**** GIVEN DATA

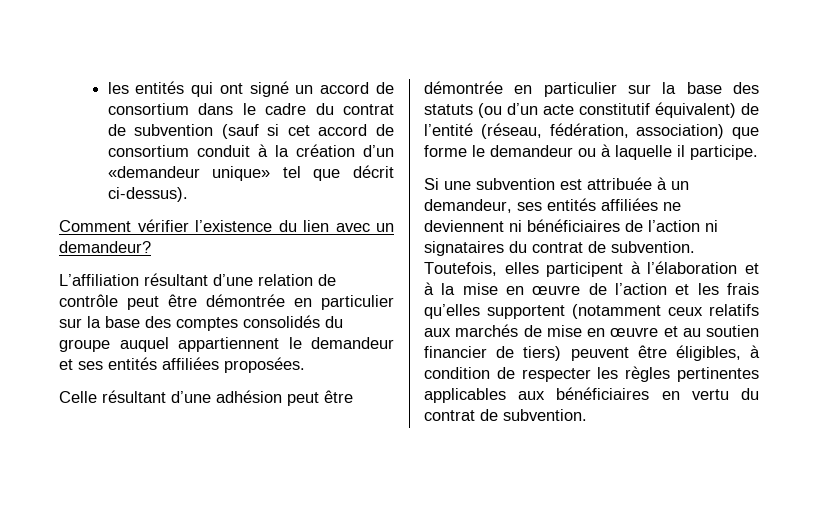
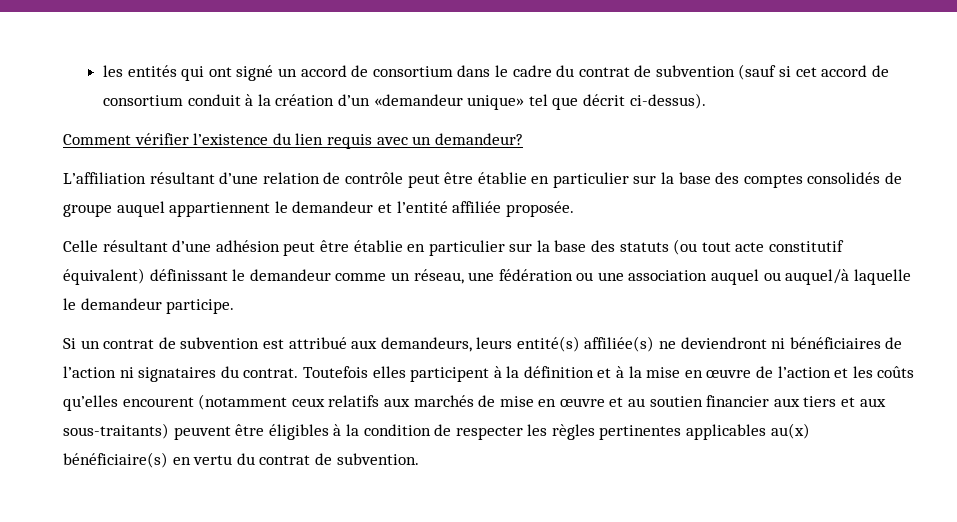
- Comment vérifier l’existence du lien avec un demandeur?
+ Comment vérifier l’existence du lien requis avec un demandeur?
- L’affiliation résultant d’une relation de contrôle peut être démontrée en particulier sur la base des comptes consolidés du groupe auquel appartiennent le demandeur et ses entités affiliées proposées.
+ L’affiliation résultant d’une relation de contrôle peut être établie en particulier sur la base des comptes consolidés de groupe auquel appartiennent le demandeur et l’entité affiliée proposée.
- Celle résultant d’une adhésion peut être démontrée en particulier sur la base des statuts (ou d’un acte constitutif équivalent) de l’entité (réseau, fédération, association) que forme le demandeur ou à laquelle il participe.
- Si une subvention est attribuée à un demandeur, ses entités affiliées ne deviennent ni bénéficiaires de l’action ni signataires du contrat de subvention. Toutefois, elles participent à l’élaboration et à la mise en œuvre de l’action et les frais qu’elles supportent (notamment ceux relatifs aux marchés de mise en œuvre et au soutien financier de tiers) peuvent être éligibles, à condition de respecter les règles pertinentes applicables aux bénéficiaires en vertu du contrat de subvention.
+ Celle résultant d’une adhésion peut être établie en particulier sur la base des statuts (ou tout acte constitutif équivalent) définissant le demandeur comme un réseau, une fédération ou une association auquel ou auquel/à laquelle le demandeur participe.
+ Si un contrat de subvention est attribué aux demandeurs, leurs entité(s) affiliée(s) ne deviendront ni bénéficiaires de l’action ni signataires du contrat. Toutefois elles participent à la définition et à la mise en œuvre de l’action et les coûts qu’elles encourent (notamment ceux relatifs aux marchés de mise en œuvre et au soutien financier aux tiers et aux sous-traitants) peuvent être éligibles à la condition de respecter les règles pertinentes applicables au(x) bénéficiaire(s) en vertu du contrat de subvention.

********

WHAT IS EXPECTED →
Each line above that contains the string "contrôle" should be identified and copied.

PROBLEM SOLUTION →
- L’affiliation résultant d’une relation de contrôle peut être démontrée en particulier sur la base des comptes consolidés du groupe auquel appartiennent le demandeur et ses entités affiliées proposées.
+ L’affiliation résultant d’une relation de contrôle peut être établie en particulier sur la base des comptes consolidés de groupe auquel appartiennent le demandeur et l’entité affiliée proposée.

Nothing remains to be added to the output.